| WHAT TO DO |
Collect the lines of the entries where "that" shows up.

| SOURCE MATERIAL |
------------

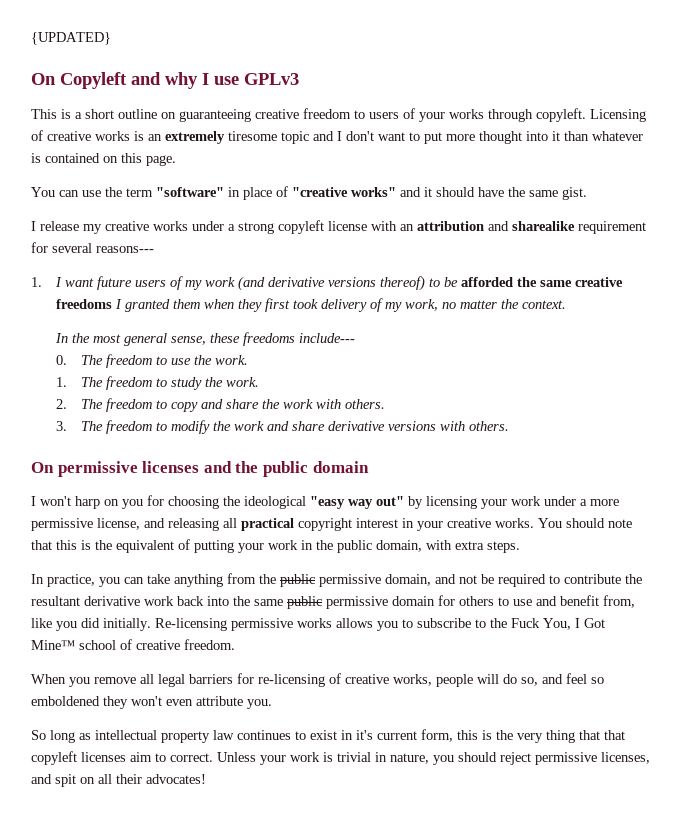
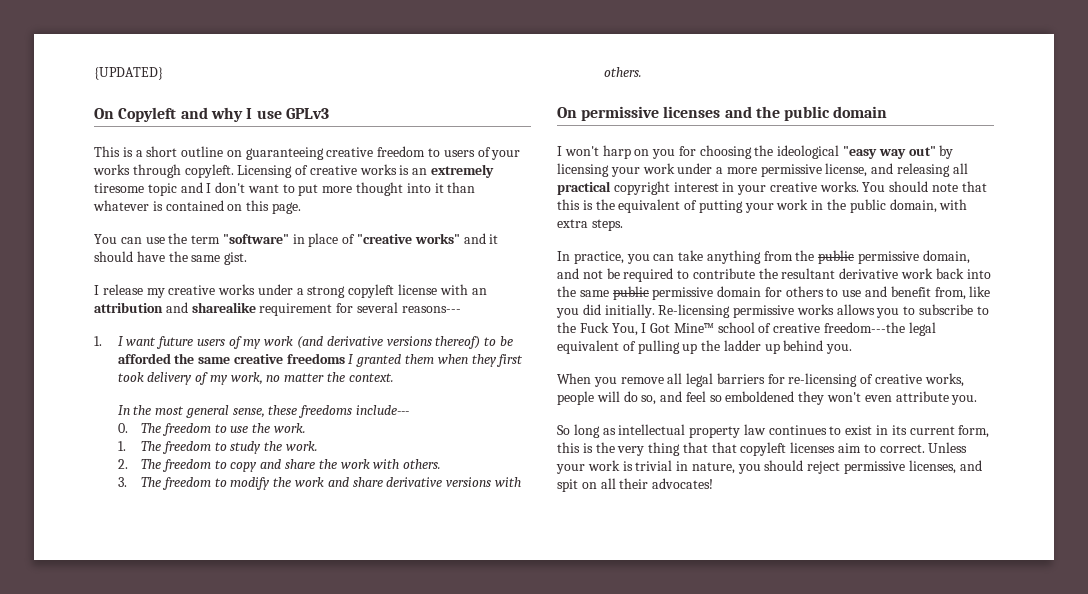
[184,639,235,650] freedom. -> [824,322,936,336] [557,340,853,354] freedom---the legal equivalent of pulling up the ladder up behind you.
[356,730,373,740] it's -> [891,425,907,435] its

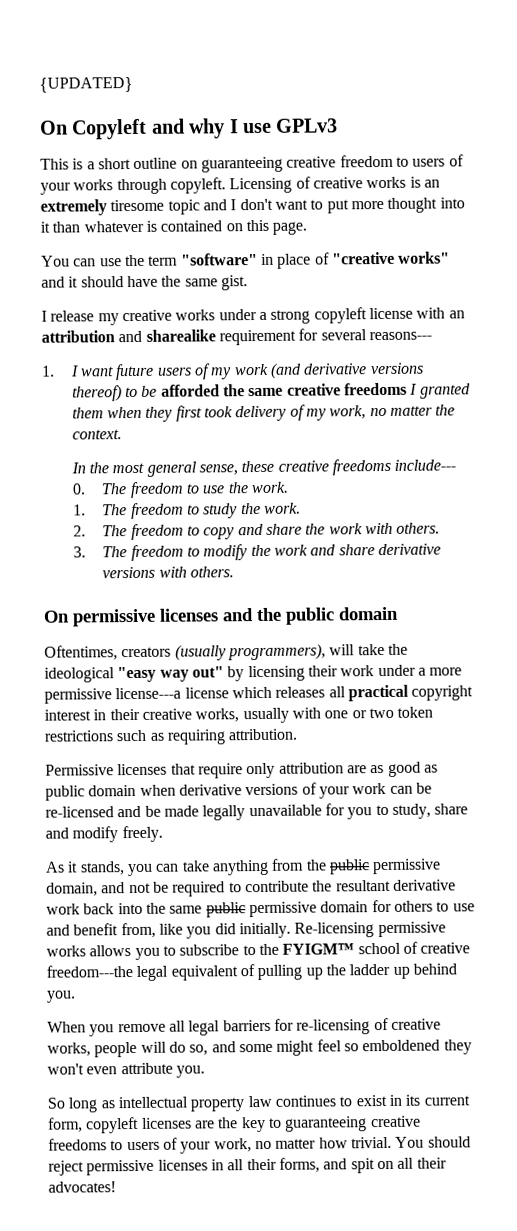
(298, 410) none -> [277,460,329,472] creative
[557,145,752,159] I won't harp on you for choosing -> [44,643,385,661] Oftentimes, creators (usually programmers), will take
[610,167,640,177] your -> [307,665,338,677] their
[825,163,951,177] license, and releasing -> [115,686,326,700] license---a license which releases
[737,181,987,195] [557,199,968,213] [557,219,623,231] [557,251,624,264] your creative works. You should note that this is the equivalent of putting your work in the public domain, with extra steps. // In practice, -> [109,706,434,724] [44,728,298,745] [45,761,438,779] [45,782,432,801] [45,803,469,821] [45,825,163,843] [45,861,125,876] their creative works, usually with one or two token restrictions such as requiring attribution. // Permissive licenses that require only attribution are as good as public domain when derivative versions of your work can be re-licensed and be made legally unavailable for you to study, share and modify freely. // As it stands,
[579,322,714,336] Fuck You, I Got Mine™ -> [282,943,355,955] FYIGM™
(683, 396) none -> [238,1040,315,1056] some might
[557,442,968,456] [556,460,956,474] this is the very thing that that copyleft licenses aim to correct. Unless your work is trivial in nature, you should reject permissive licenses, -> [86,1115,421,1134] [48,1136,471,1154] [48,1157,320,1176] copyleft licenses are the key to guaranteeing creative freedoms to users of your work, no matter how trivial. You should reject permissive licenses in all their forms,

------------

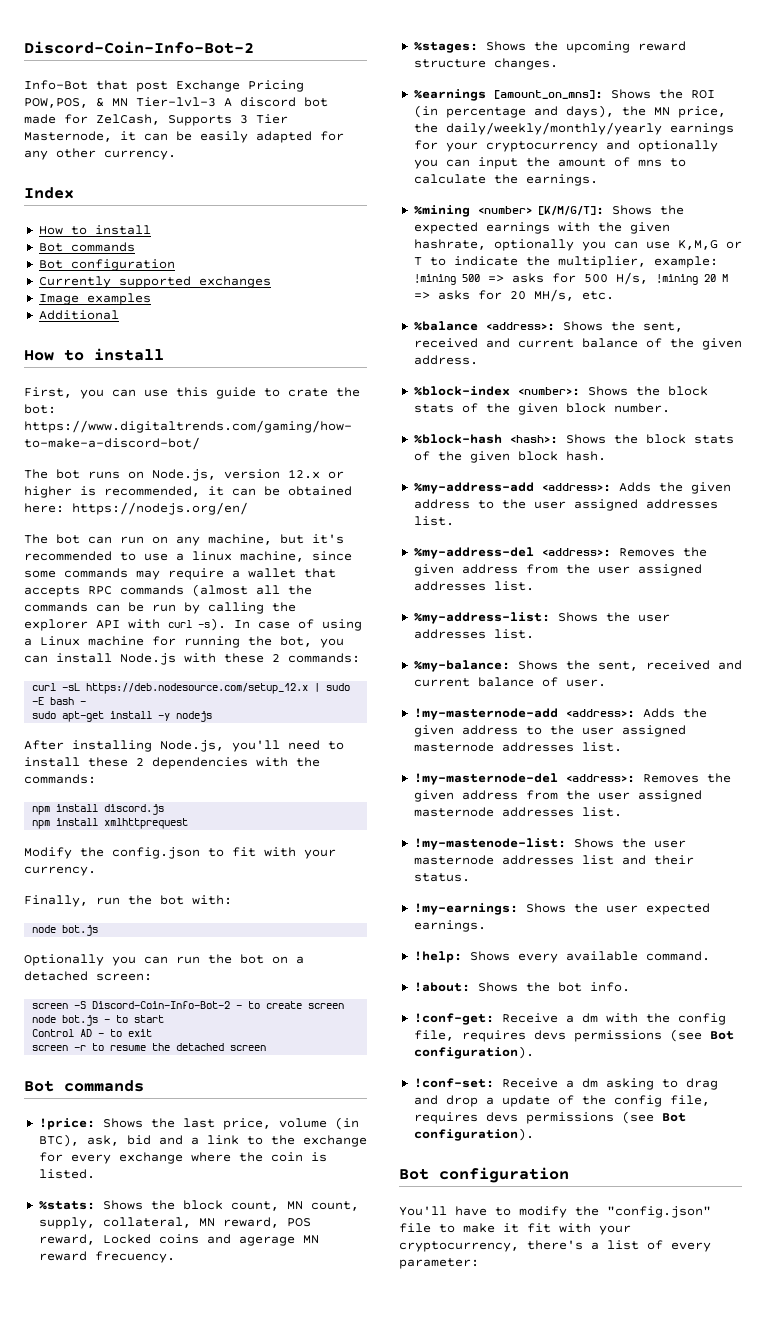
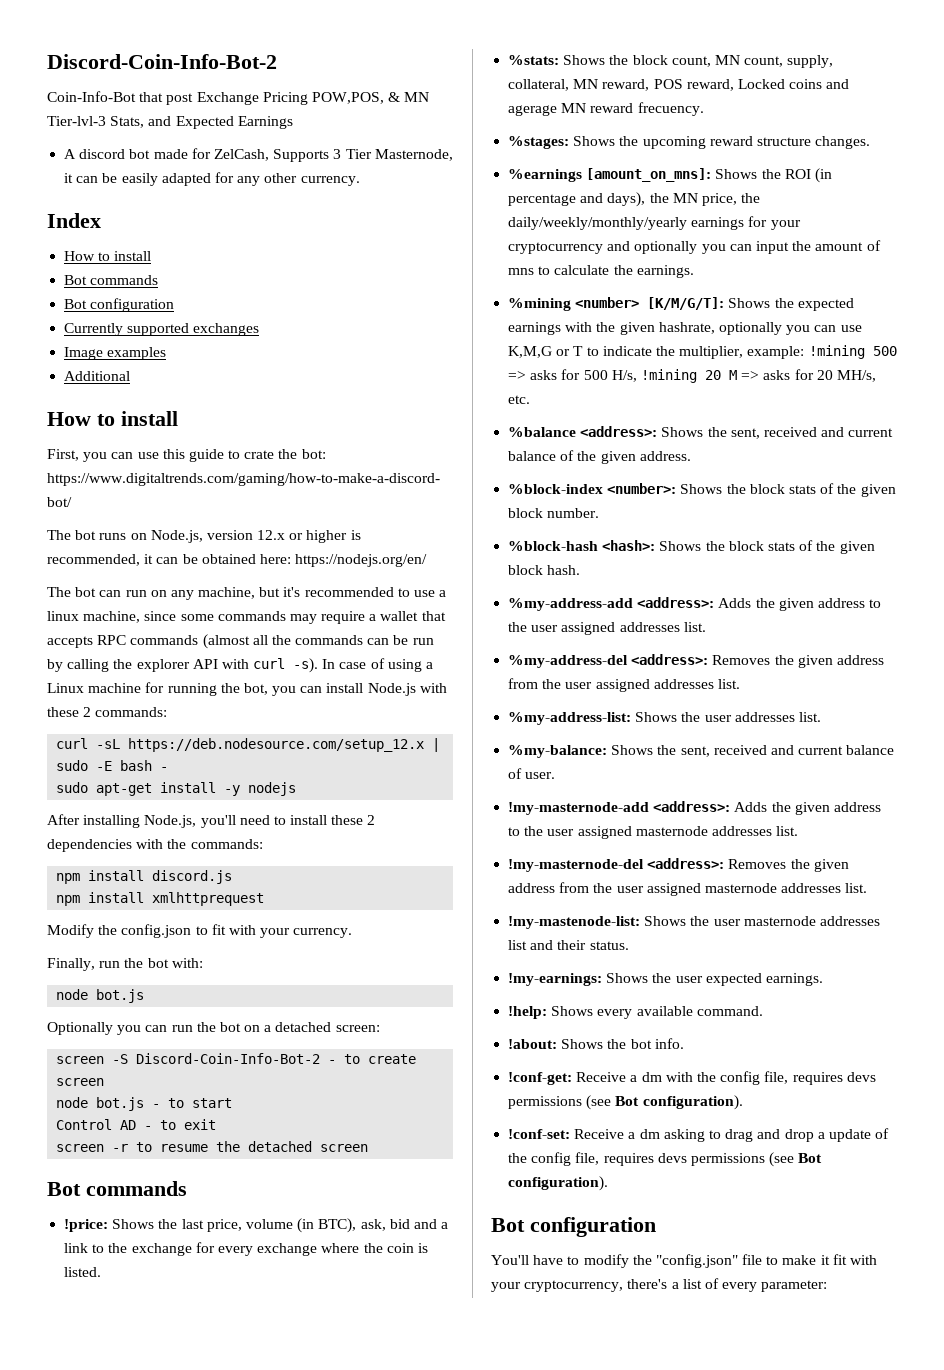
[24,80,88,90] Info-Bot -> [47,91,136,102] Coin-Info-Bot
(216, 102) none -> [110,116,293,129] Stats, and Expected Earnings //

------------

| THE COMPLETED TASK |
[737,181,987,195] [557,199,968,213] [557,219,623,231] [557,251,624,264] your creative works. You should note that this is the equivalent of putting your work in the public domain, with extra steps. // In practice, -> [109,706,434,724] [44,728,298,745] [45,761,438,779] [45,782,432,801] [45,803,469,821] [45,825,163,843] [45,861,125,876] their creative works, usually with one or two token restrictions such as requiring attribution. // Permissive licenses that require only attribution are as good as public domain when derivative versions of your work can be re-licensed and be made legally unavailable for you to study, share and modify freely. // As it stands,
[557,442,968,456] [556,460,956,474] this is the very thing that that copyleft licenses aim to correct. Unless your work is trivial in nature, you should reject permissive licenses, -> [86,1115,421,1134] [48,1136,471,1154] [48,1157,320,1176] copyleft licenses are the key to guaranteeing creative freedoms to users of your work, no matter how trivial. You should reject permissive licenses in all their forms,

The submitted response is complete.